Hikmah penting lainnya adalah agar ke depannya Indonesia bisa lebih memperhatikan notifikasi perdagangan yang diajukan suatu negara ke WTO. “Untuk kasus mi instan ini, sebenarnya Taiwan sudah melakukan notifikasi mengenai peraturannya di WTO. Hanya saja waktu itu Indonesia tidak memberikan perhatian yang serius mengenai hal tersebut,” tambah Deddy.
Hal yang tidak kalah penting lagi jika akan melakukan ekspor adalah perlunya industri pangan untuk mempelajari dan memahami peraturan yang berlaku di setiap negara. “Banyak kasus yang terjadi berkaitan dengan hal tersebut,” ujar Deddy. Dia menyontohkan beberapa kasus yang terjadi pada produk Indonesia, antara lain Food and Environmental Hygiene Department Hongkong yang mempermasalahkan bika ambon yang mengandung asam sorbat; Department of Health aiwan yang mempermasalahkan produk permen yang mengandung pewarna (azorubine, carmoisine) dan pemutih; adanya holding order produk terhadap cassava chips oleh Australian Quarantine and Inspection Service (AQIS) Australia dengan alasan mengandung hydrocyanic acid (HCN); dan lainnya.
Safety assessment of chemicals
Sementara itu,dalam kesempatan yang sama Peneliti SEAFAST Center IPB, Dr. Nuri Andarwulan, mengungkapkan bahwa terdapat prioritas dalam assessment paparan bahan tambahan pangan (BTP). BTP yang mendapat prioritas adalah tingkat penggunaannya yang tinggi, keberadaannya dalam pangan dikonsumsi oleh sebagian besar populasi masyarakat, dan emiliki nilai ADI (Acceptable Daily Intake) yang rendah. Sedangkan, yang tidak tergolong prioritas adalah BTP yang nilai ADI nya tidak dinyatakan (not specified), dan telah diterapkannya GMP (Good Manufacturing Practices) secara optimum.

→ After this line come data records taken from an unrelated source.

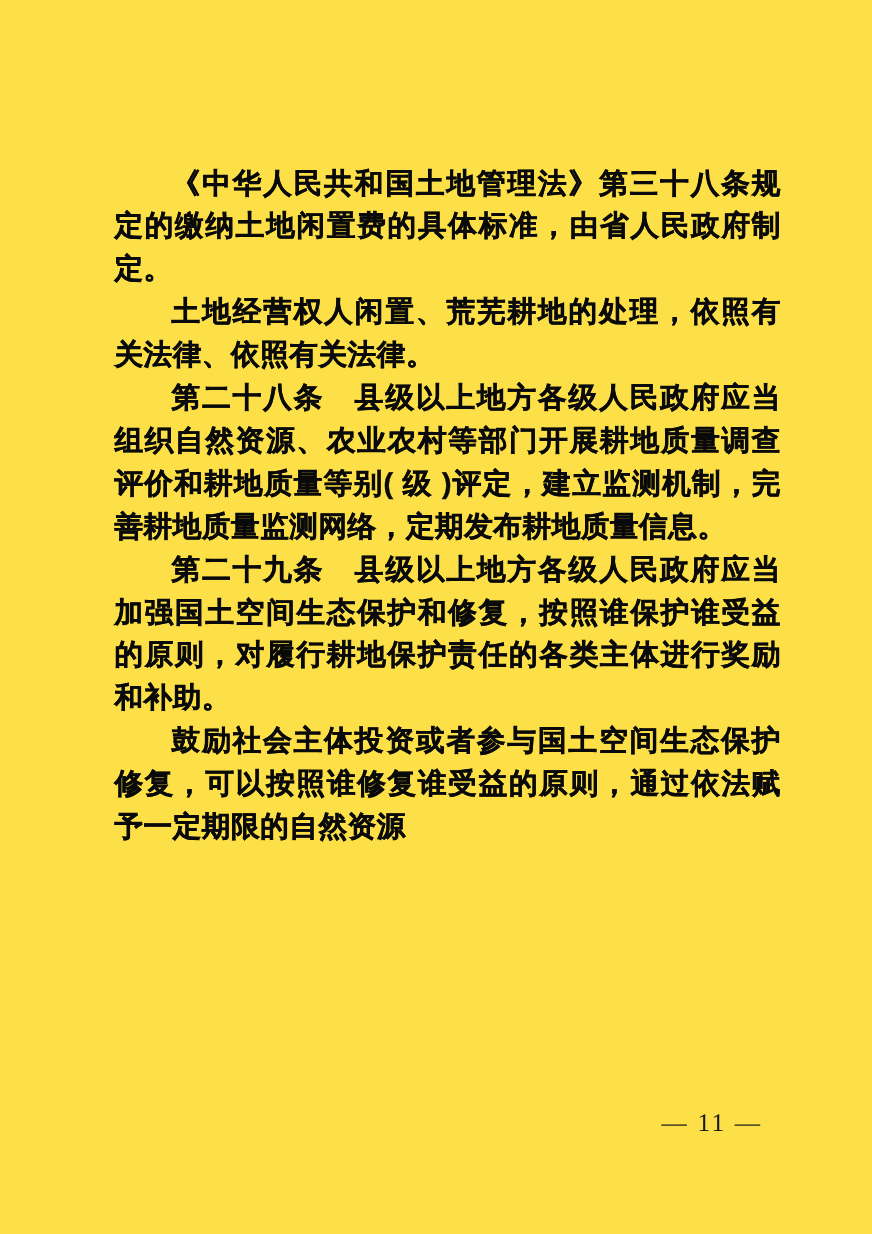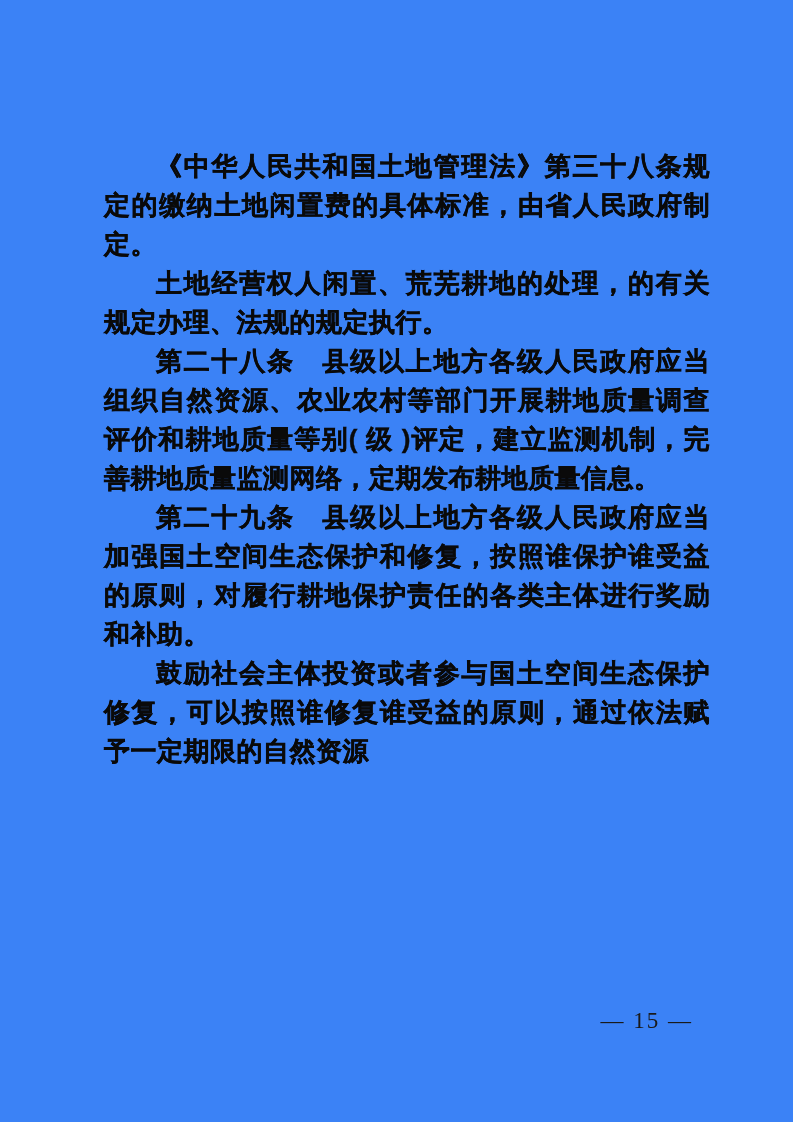--- a/index.html
+++ b/index.html
@@ -11,7 +11,7 @@
     position: relative;
     width: 793px;
     height: 1122px;
-    background: #3b82f6;
+    background: #fde047;
     overflow: hidden;
     font-family: "Liberation Sans", sans-serif;
   }

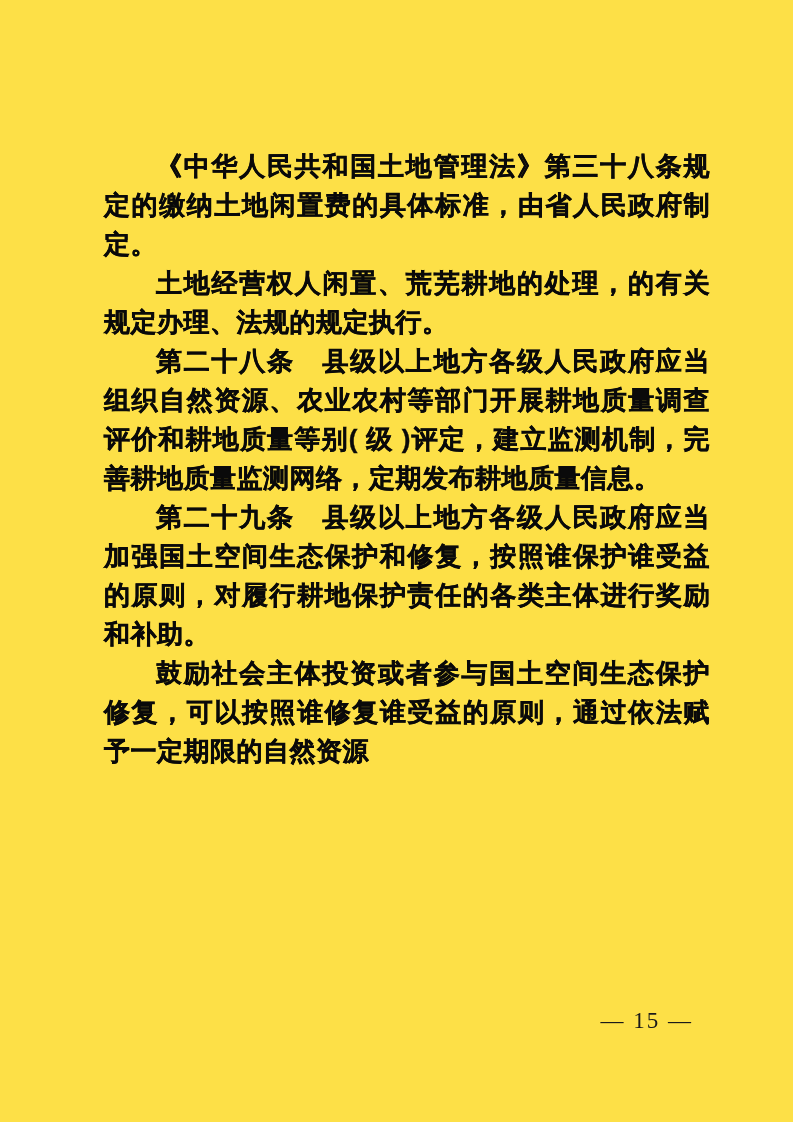--- a/index.html
+++ b/index.html
@@ -50,7 +50,7 @@
 <div class="page">
   <div class="content">
     <p>《中华人民共和国土地管理法》第三十八条规定的缴纳土地闲置费的具体标准，由省人民政府制定。</p>
-    <p>土地经营权人闲置、荒芜耕地的处理，的有关规定办理、法规的规定执行。</p>
+    <p>土地经营权人闲置、荒芜耕地的处理，依照有关法律、依照有关法律。</p>
     <p>第二十八条　县级以上地方各级人民政府应当组织自然资源、农业农村等部门开展耕地质量调查评价和耕地质量等别( 级 )评定，建立监测机制，完善耕地质量监测网络，定期发布耕地质量信息。</p>
     <p>第二十九条　县级以上地方各级人民政府应当加强国土空间生态保护和修复，按照谁保护谁受益的原则，对履行耕地保护责任的各类主体进行奖励和补助。</p>
     <p>鼓励社会主体投资或者参与国土空间生态保护修复，可以按照谁修复谁受益的原则，通过依法赋予一定期限的自然资源</p>

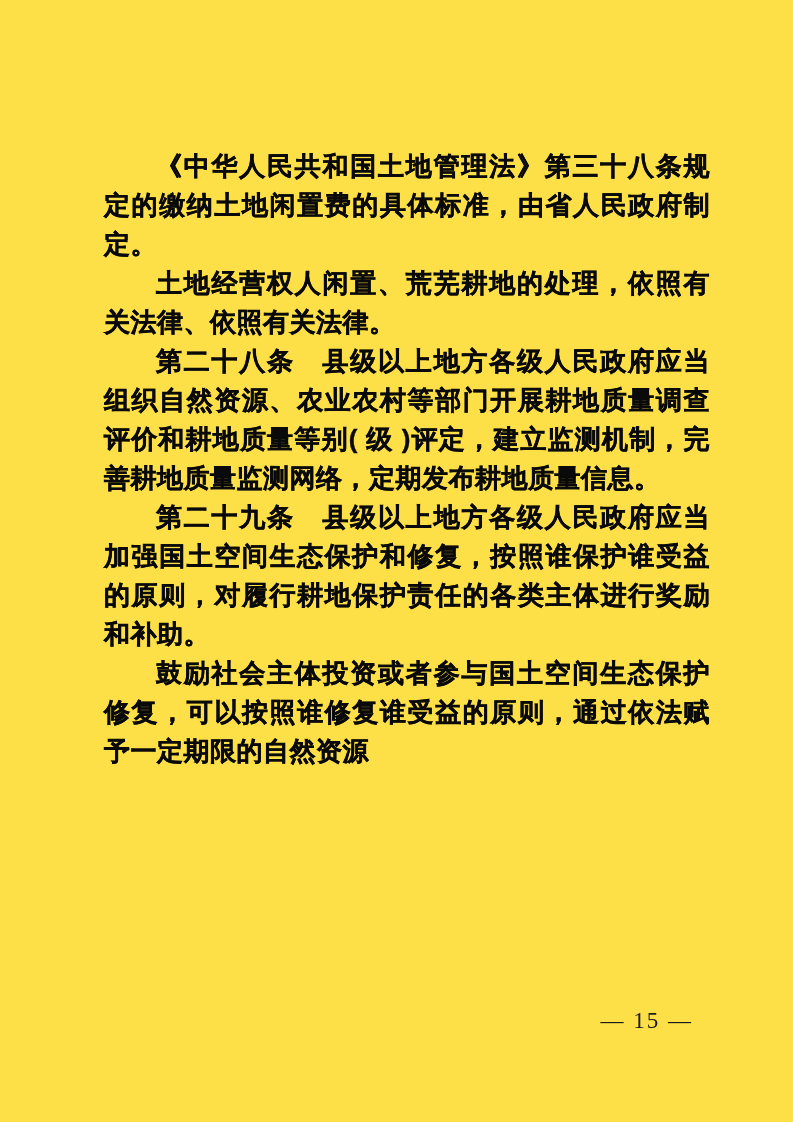--- a/index.html
+++ b/index.html
@@ -55,7 +55,7 @@
     <p>第二十九条　县级以上地方各级人民政府应当加强国土空间生态保护和修复，按照谁保护谁受益的原则，对履行耕地保护责任的各类主体进行奖励和补助。</p>
     <p>鼓励社会主体投资或者参与国土空间生态保护修复，可以按照谁修复谁受益的原则，通过依法赋予一定期限的自然资源</p>
   </div>
-  <div class="page-number">— 15 —</div>
+  <div class="page-number">— 11 —</div>
 </div>
 
 </body></html>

Nuri menyontohkan, bahwa dari data yang ada sebenarnya asam sitrat merupakan BTP yang paling banyak digunakan di Indonesia. Namun, karena nilai ADI nya tidak dinyatakan, maka tidak menjadi prioritas dalam assessment paparan BTP. Berbeda dengan tartrazin yang memenuhi persyaratan untuk menjadi prioritas.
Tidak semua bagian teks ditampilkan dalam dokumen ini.